[发明专利]一种草鱼肿瘤坏死因子α基因的重组表达方法

摘要

本发明涉及草鱼肿瘤坏死因子alpha（TNF-α）蛋白重组表达及纯化技术。本发明提出草鱼肿瘤坏死因子α的原核重组表达方法，利用克隆技术得到草鱼肿瘤坏死因子α基因的cDNA全序列，并将草鱼肿瘤坏死因子α基因的成熟肽序列构建原核表达载体，筛选得到高效表达草鱼肿瘤坏死因子α的原核表达体系，并以IPTG诱导重组草鱼肿瘤坏死因子α蛋白的表达，利用亲和层析对表达产物进行多级纯化，获得高纯度体外表达重组草鱼肿瘤坏死因子α蛋白。
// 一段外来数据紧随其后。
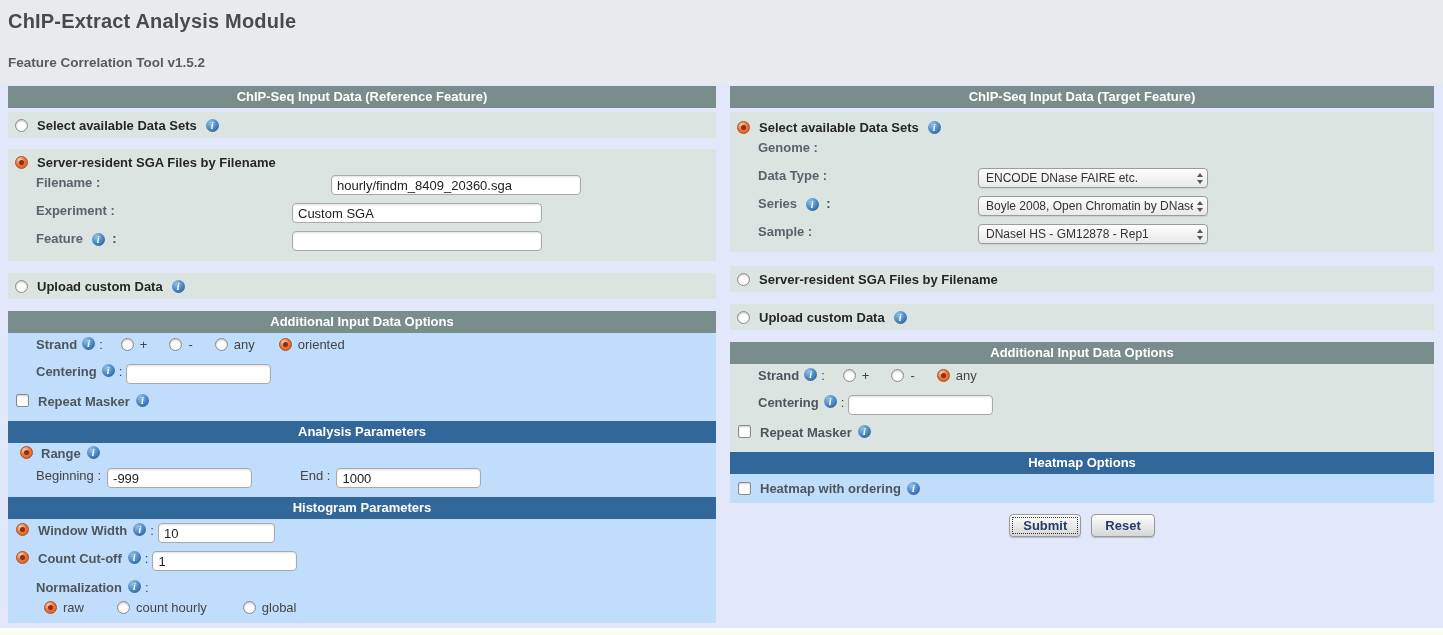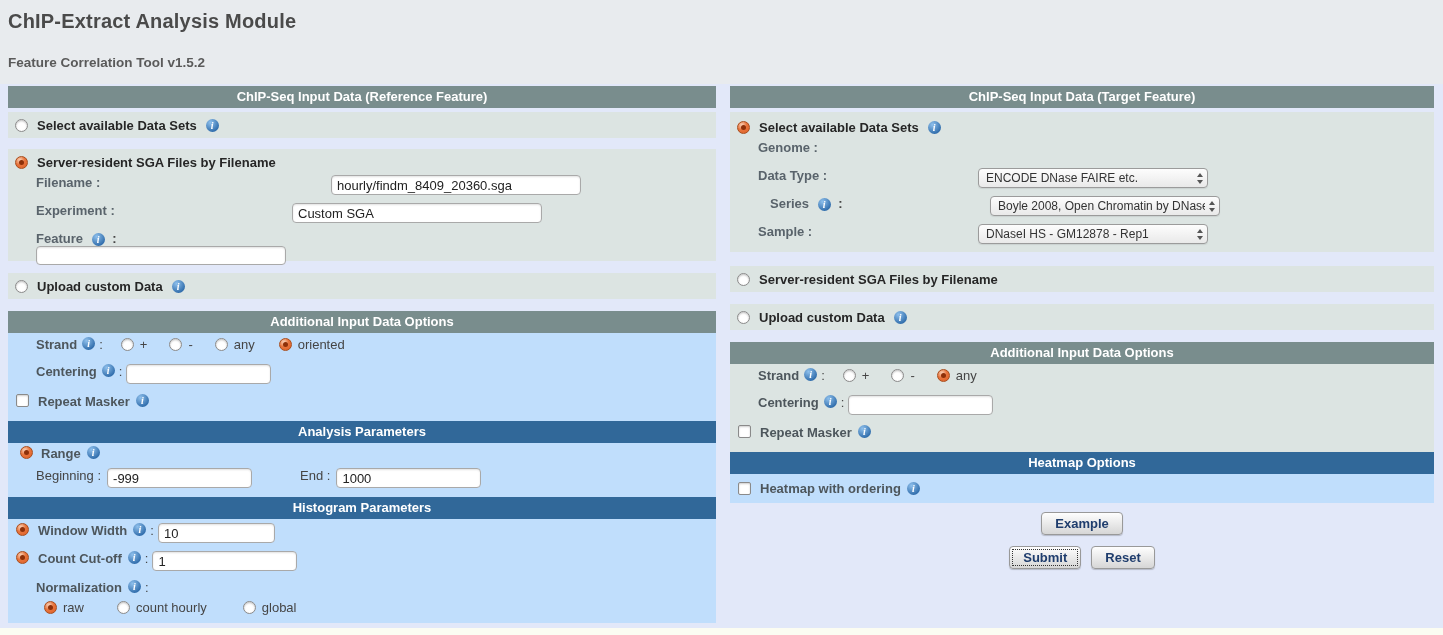"Series i :" span.flabel { margin-left: 12px -> none }
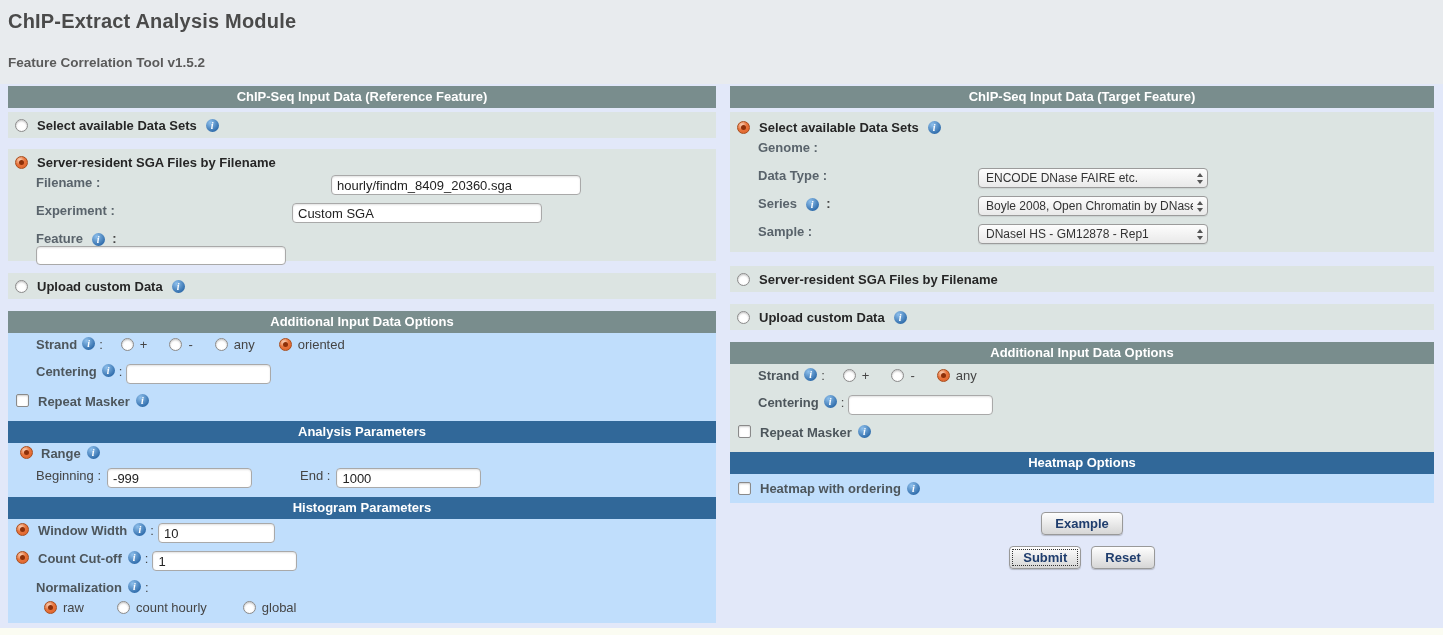"Feature i :" div.frow { flex-direction: column -> none }
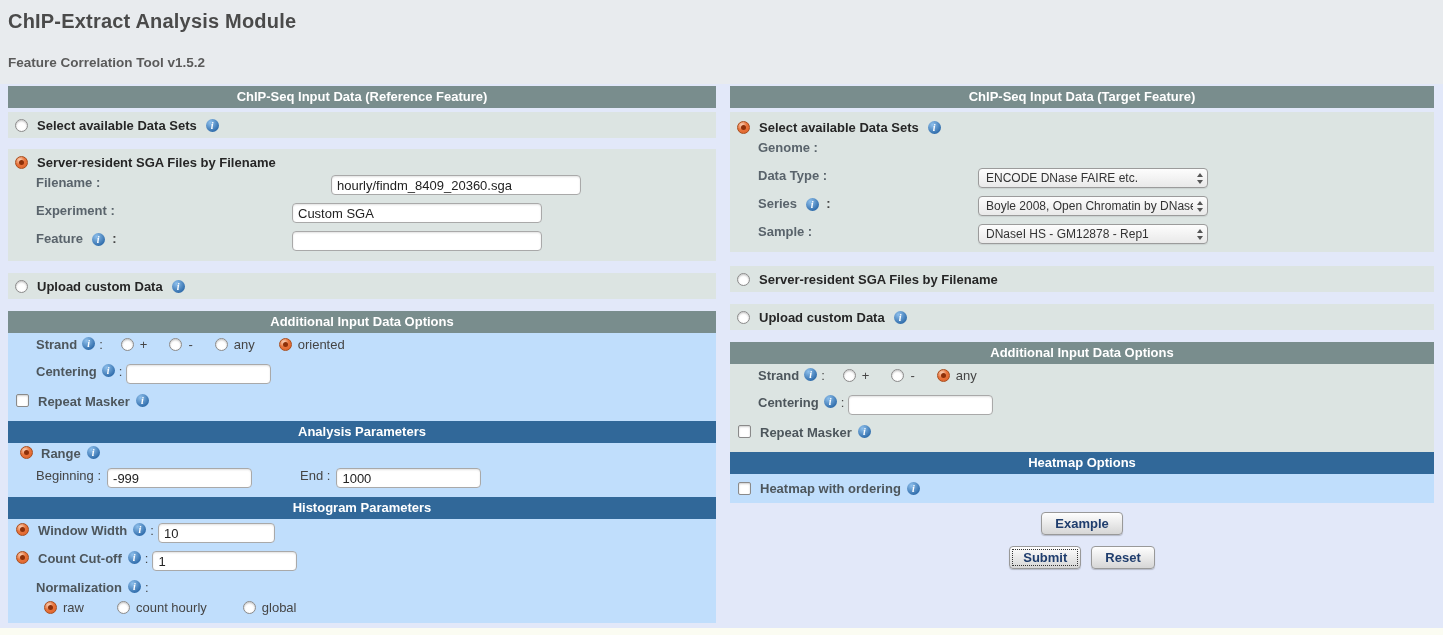"Example" div.btncenter { html: <div> <button>Example</button> </div> -> none }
通过本发明的技术方案可以工业化生产重组草鱼肿瘤坏死因子α蛋白，一方面用于淡水鱼类免疫机制的理论研究；另一方面用于鱼类免疫增强剂、病害防治药物等生产应用。

主权项

一种草鱼肿瘤坏死因子α基因的重组表达方法，其特征在于，利用草鱼肿瘤坏死因子α成熟肽的基因序列构建原核表达载体，筛选出一种用于高效表达草鱼肿瘤坏死因子α的重组表达体系，通过诱导表达和纯化从而获得具有活性的重组草鱼肿瘤坏死因子α蛋白；其具体步骤为：步骤1重组表达载体的构建：根据GenBank中草鱼肿瘤坏死因子α基因序列(HQ696609)，设计合成一对特异性引物TNF‑αeF5’‑CGGGATCCATGAGAGATCATTTTTCAAAAGC‑3’和TNF‑αeR5’‑CCGCTCGAGTTACAGAGCAAACACCCCAAAA‑3’，粗体部分为引入的酶切位点，TNF‑αeF为草鱼肿瘤坏死因子α成熟肽基因序列的上游扩增引物，引入的酶切位点为BamHI；TNF‑αeR为草鱼肿瘤坏死因子α成熟肽基因序列的下游扩增引物，引入的酶切位点为XhoI；采用PCR方法扩增出草鱼肿瘤坏死因子α的成熟肽的基因片段，将其克隆到pET30a(+)表达载体上，从而构建了重组表达质粒pET30a(+)‑gcTNF‑α。步骤2转化与筛选：将构建得到的重组表达载体转化到大肠杆菌BL21(DE3)中，进行PCR双向筛选鉴定；阳性克隆进行质粒纯化、限制性内切酶消化验证；最后再经过测序验证后获得的阳性克隆作为工程菌株。步骤3重组蛋白的表达及表达产物的分离纯化：将筛选所得的工程菌株，以异丙基‑β‑D‑硫代半乳糖苷（IPTG)为诱导剂进行诱导表达；然后菌液经超声裂解并离心得到融合表达的裂解液，用镍离子亲和层析再以凝胶层析纯化，经SDS‑PAGE和Western blotting鉴定，获得有活性的重组草鱼肿瘤坏死因子α蛋白。